In his analysis, Kostin highlighted that the S&P 500 surpassed Goldman’s year-end target of 5,200 earlier in May. “This suggests a flat return from now until the end of the year,” Kostin noted, though he acknowledged the potential for forecast adjustments should market conditions evolve.

Currently, Goldman Sachs anticipates real GDP growth to be just under 3% and earnings growth around 8% for the year. Despite these figures, Kostin pointed out that market valuations remain elevated, limiting the potential for further stock price increases. “Valuations are at nearly 21 times earnings on an index level. The likelihood of multiple expansion, while possible, is less probable,” he stated. “The chance of earnings significantly exceeding our expectations seems low.”

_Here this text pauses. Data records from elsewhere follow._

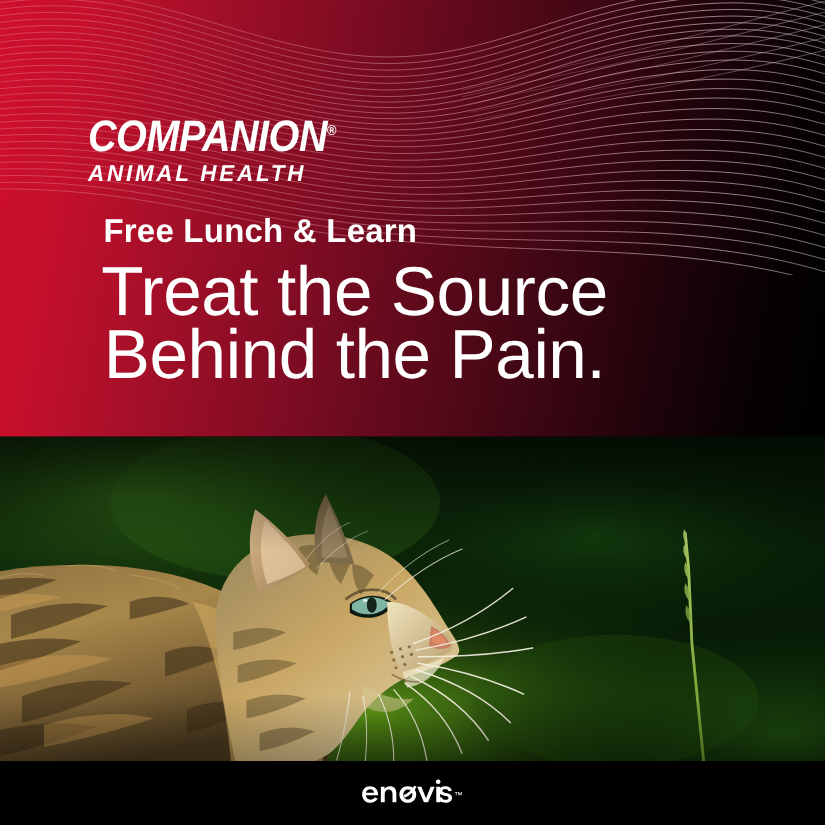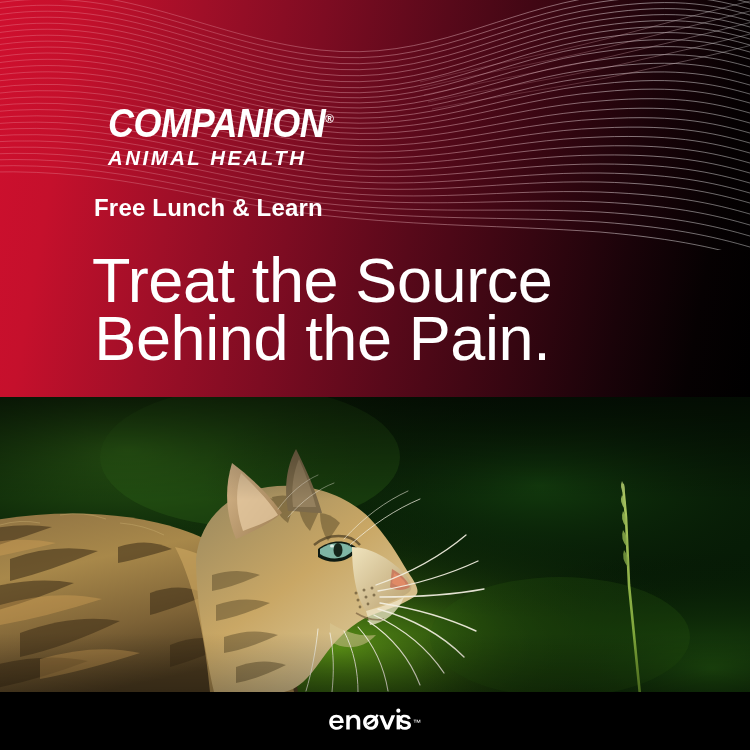--- a/index.html
+++ b/index.html
@@ -12,7 +12,7 @@
   .banner-waves{position:absolute;left:0;top:-10px;width:750px;height:260px;opacity:.92;}
 
   
-  .logo{position:absolute;left:108px;top:99px;width:240px;}
+  .logo{position:absolute;left:80px;top:99px;width:240px;}
   .logo-main{font-family:"Liberation Sans",sans-serif;font-style:italic;font-weight:bold;
     font-size:40px;line-height:40px;color:#fff;letter-spacing:-0.5px;
     transform:scaleX(.90);transform-origin:left center;white-space:nowrap;position:relative;}

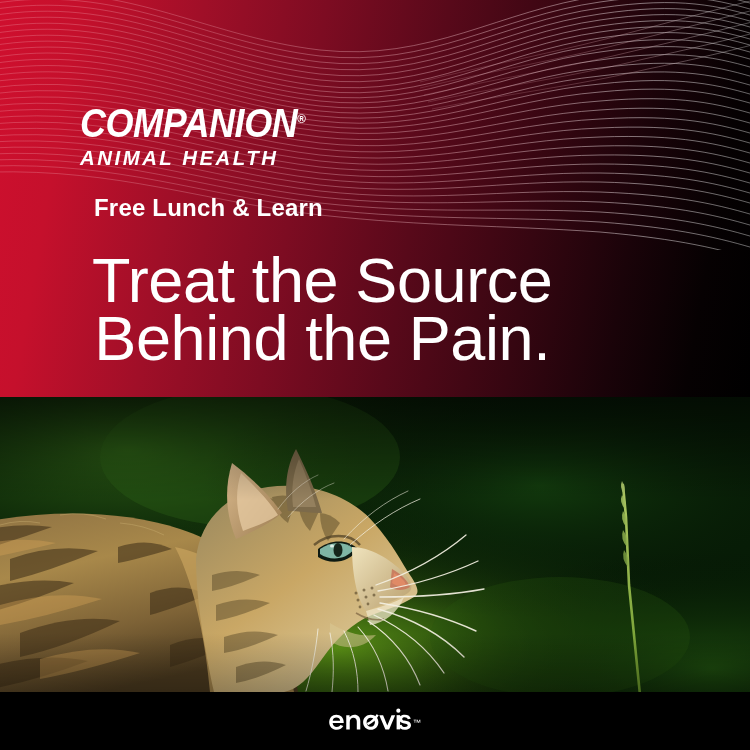--- a/index.html
+++ b/index.html
@@ -22,7 +22,7 @@
     transform:scaleX(.97);transform-origin:left center;white-space:nowrap;}
 
   
-  .kicker{position:absolute;left:94px;top:194px;font-size:24px;font-weight:bold;color:#fff;
+  .kicker{position:absolute;left:94px;top:194px;font-size:30px;font-weight:bold;color:#fff;
     letter-spacing:.2px;white-space:nowrap;text-align:center;}
   .headline{position:absolute;left:92px;top:236px;color:#fff;font-weight:300;
     font-size:63px;line-height:58px;letter-spacing:-0.4px;white-space:nowrap;margin-top:15px;}

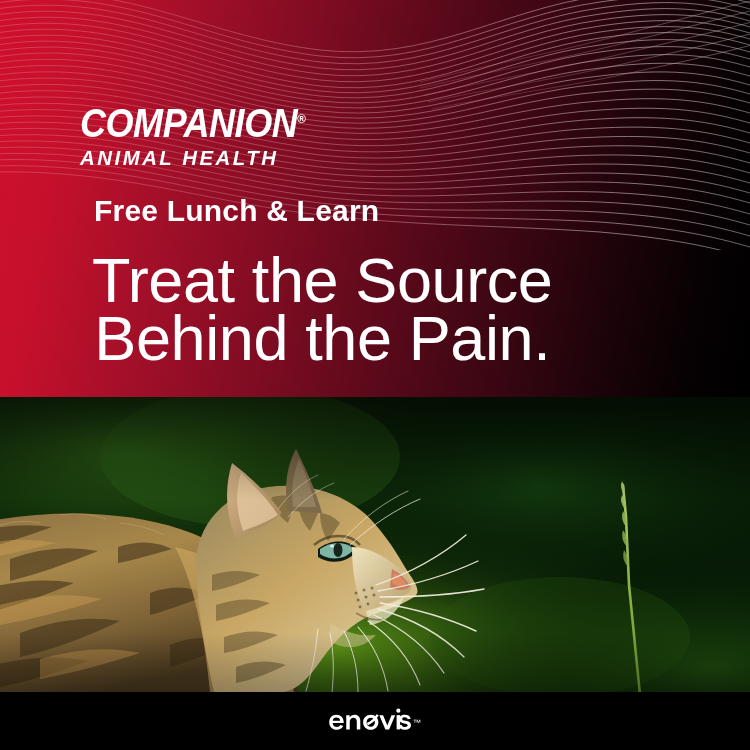--- a/index.html
+++ b/index.html
@@ -25,7 +25,7 @@
   .kicker{position:absolute;left:94px;top:194px;font-size:30px;font-weight:bold;color:#fff;
     letter-spacing:.2px;white-space:nowrap;text-align:center;}
   .headline{position:absolute;left:92px;top:236px;color:#fff;font-weight:300;
-    font-size:63px;line-height:58px;letter-spacing:-0.4px;white-space:nowrap;margin-top:15px;}
+    font-size:63px;line-height:58px;letter-spacing:-0.4px;white-space:nowrap;}
   .headline .l2{display:block;text-align:center;}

Kostin did not entirely dismiss the possibility of a more bullish market scenario. He suggested that a significant reduction in interest rates by the Federal Reserve, beyond current expectations, could fuel additional market gains. However, Goldman Sachs’ base case still predicts only two rate cuts for the year, aligning with broader market projections, which were largely unchanged following a cooler-than-expected consumer price index report.

“Base case is that the market will trade at around this level of multiple or even lower as we approach the year’s end,” Kostin reiterated.

Contrastingly, some market analysts hold a more optimistic view. UBS, for instance, shares a base projection of 5,200 for the S&P 500 but has suggested that the index could reach 5,500 if certain conditions are met. UBS’s optimism is predicated on continued economic disinflation and sustained momentum in artificial intelligence-related spending.

While opinions on market performance diverge, Kostin’s cautious stance underscores a broader sentiment of tempered expectations amidst high valuations and modest economic growth projections. Investors will need to navigate these mixed signals, balancing hopes of an economic boost with the reality of current market dynamics.